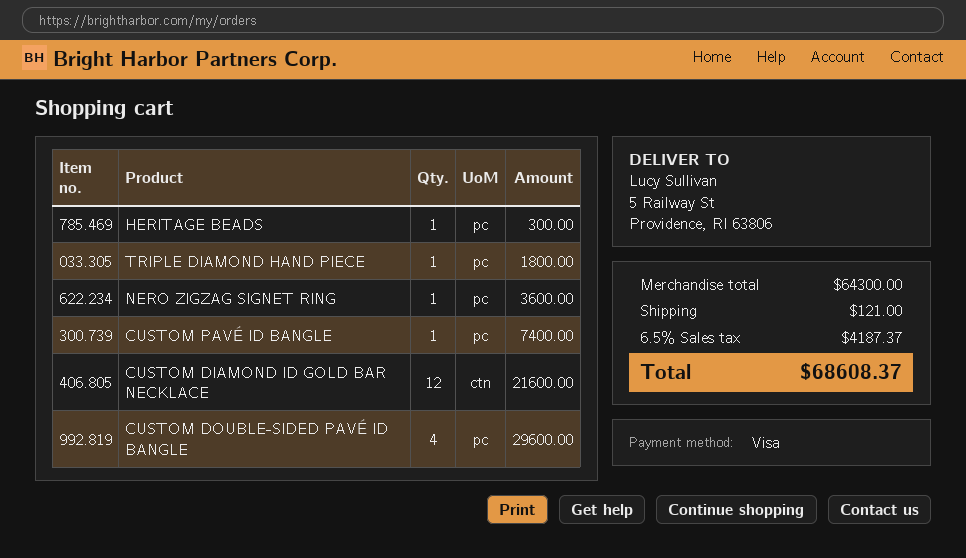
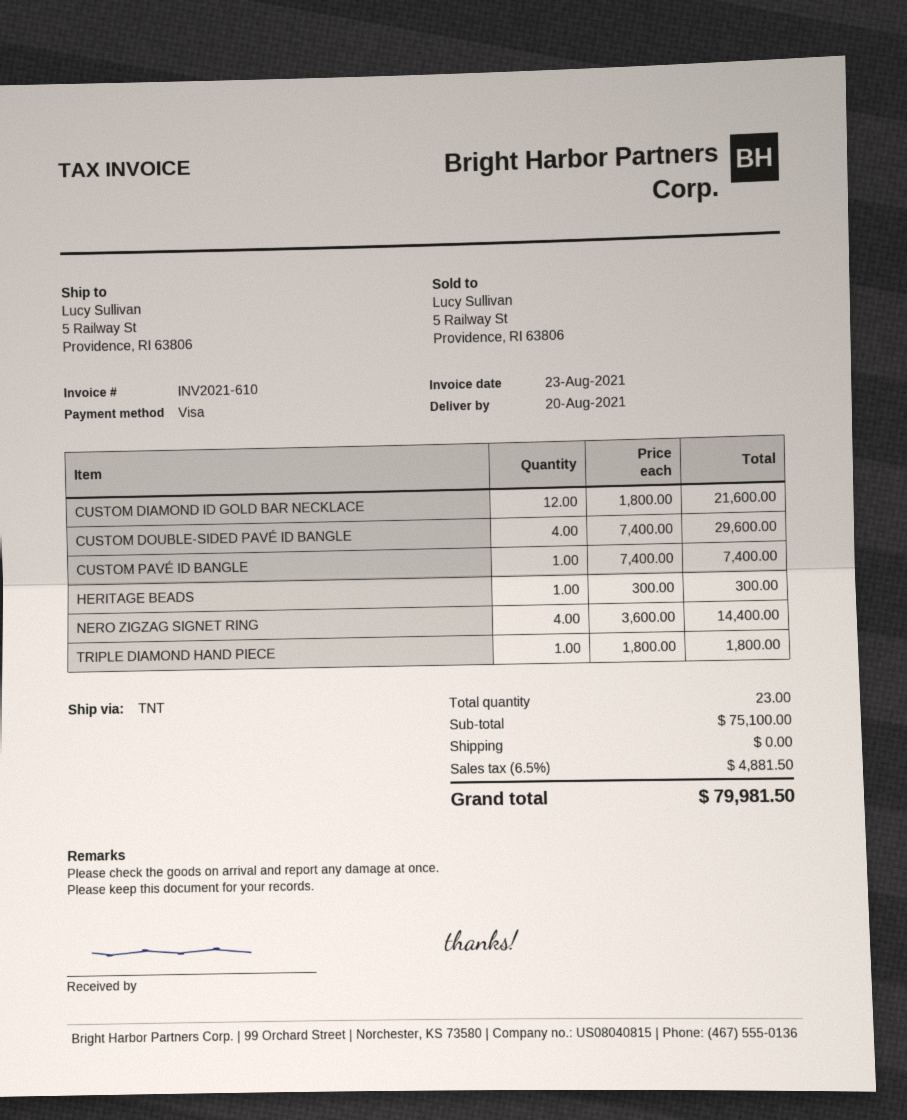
NERO ZIGZAG SIGNET RING: 1 for 3600.00 -> 4 for 14400.00
subtotal: 64300.00 -> 75100.00
shipping: 121.00 -> 0.00
tax: 6.5% = 4187.37 -> 6.5% = 4881.50
total: 68608.37 -> 79981.50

◆ WHAT THE TASK ASKS ◆
Any picture among the entries must be skipped; copy all else exactly.

◆ SOLUTION TO THIS EXERCISE ◆
NERO ZIGZAG SIGNET RING: 1 for 3600.00 -> 4 for 14400.00
subtotal: 64300.00 -> 75100.00
shipping: 121.00 -> 0.00
tax: 6.5% = 4187.37 -> 6.5% = 4881.50
total: 68608.37 -> 79981.50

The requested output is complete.